ケースを開けてCDを取り出す瞬間がとっても好き。
だからネット上で音楽を買う(データを買う?)事もしたことが無い。
抵抗があります。便利になっていく事に対してすごく。そんなに簡単に手に入っていいものか、と思ってしまう。
ただ、やっぱり社会は便利な方に傾いていくから。そうやってきて今のこの状況があるから。

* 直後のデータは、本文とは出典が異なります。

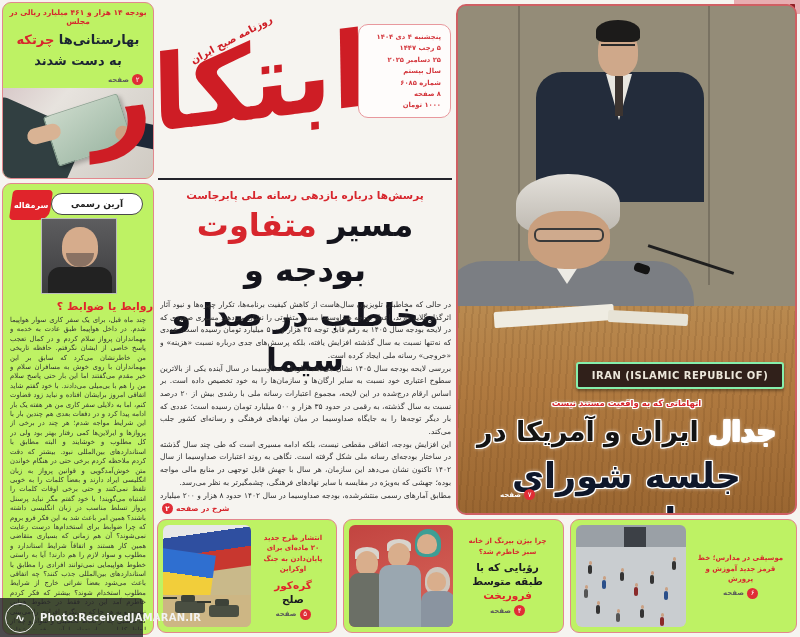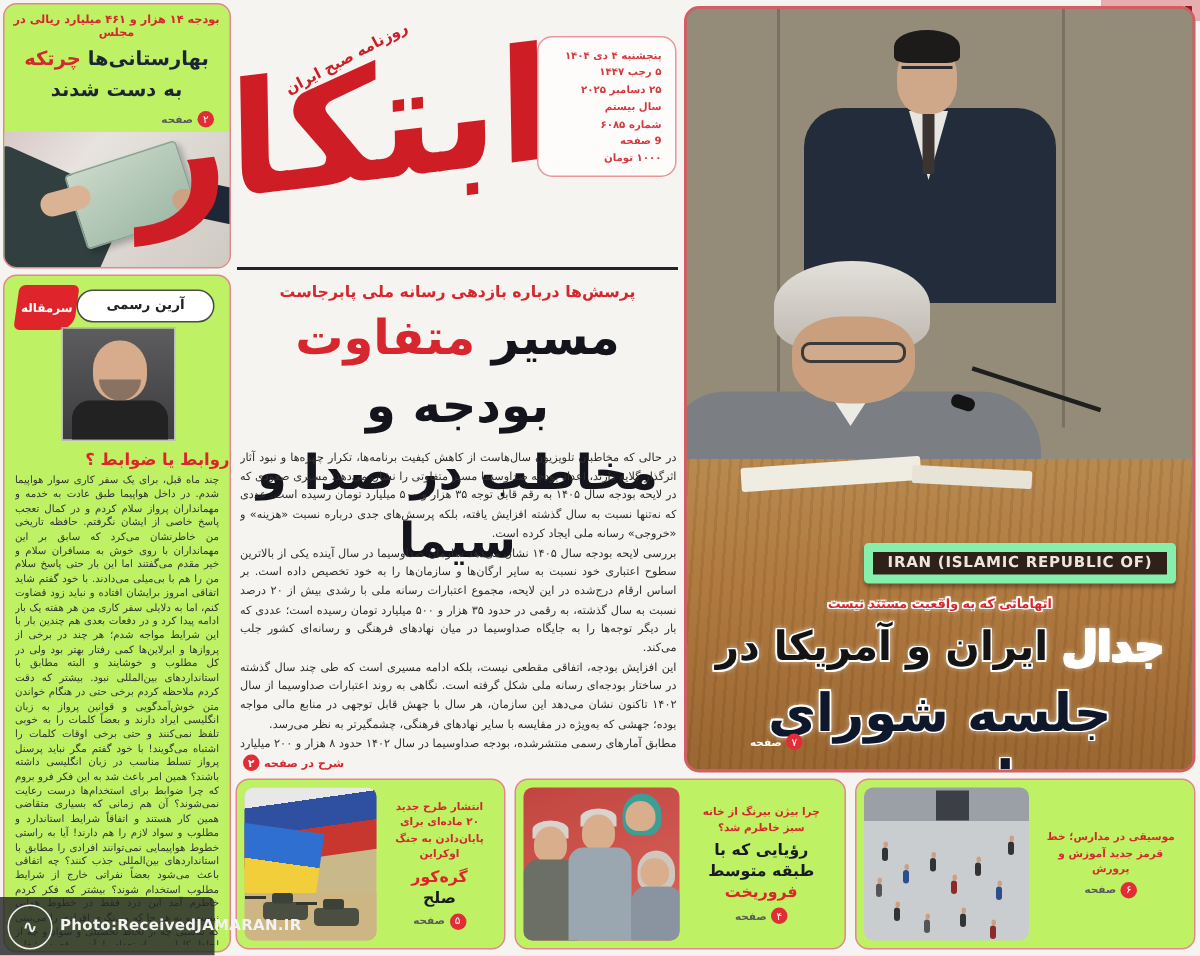"9 صفحه" div { text: 9 -> ۸ }
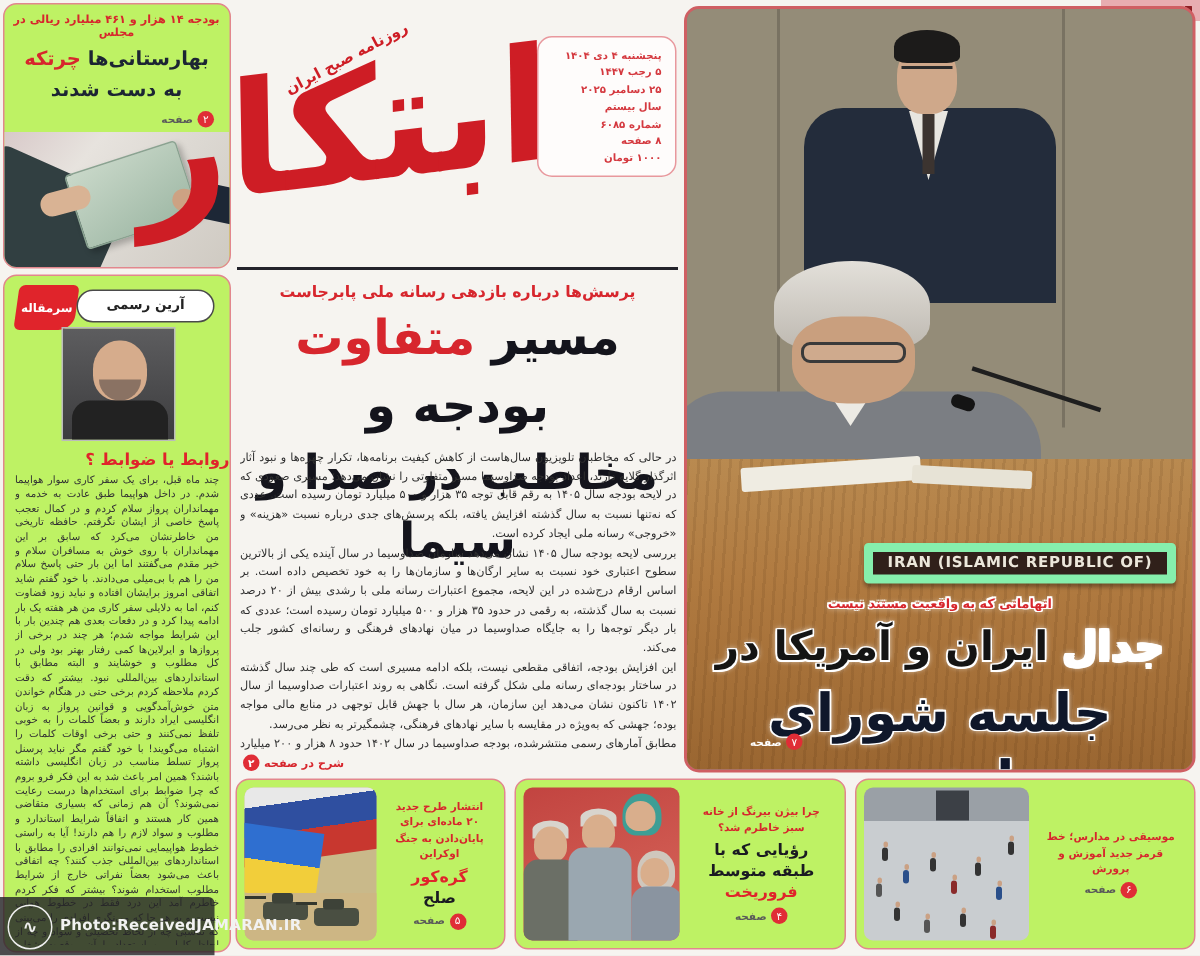"IRAN (ISLAMIC REPUBLIC OF)" #ph .nameplate { border: 6px solid #86efac -> 2px solid #86efac }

音楽に対しての各々の認識の差がすごく大事になってくるなぁと思う。
ただあたしは音楽に対して誠実でありたいと思う。あたしがいいと思うものを選択していきたいと思う。


だからCDは買い続けるよ。
だってCD好きなんだもん。


1 ■CDは死滅しない

私はi-Podを使用しているのでダウンロードして音源を手に入れることは多いですが、やはり自分のお気に入りの音楽は手元に置いておきたいのでCDを買ってます。
タワレコやHMVなどのCDショップに置いてある膨大な数のCDから自分のお気に入りのCDを探すのもまた一つの楽しみであり、ジャケットを観賞したり、購入後、CDのパッケージを破る時のドキドキ感も喜びだったりします。
音楽への愛は音楽そのものにもあるけど、その音を出すCD自体にもあるのです。
生まれて初めておこづかいを貯めて買ったCDには未だに愛着があるし。

音楽を簡単に手に入れることができて嬉しいですが、そういう場所を提供する人間に音楽への愛がないのは残念なことですね。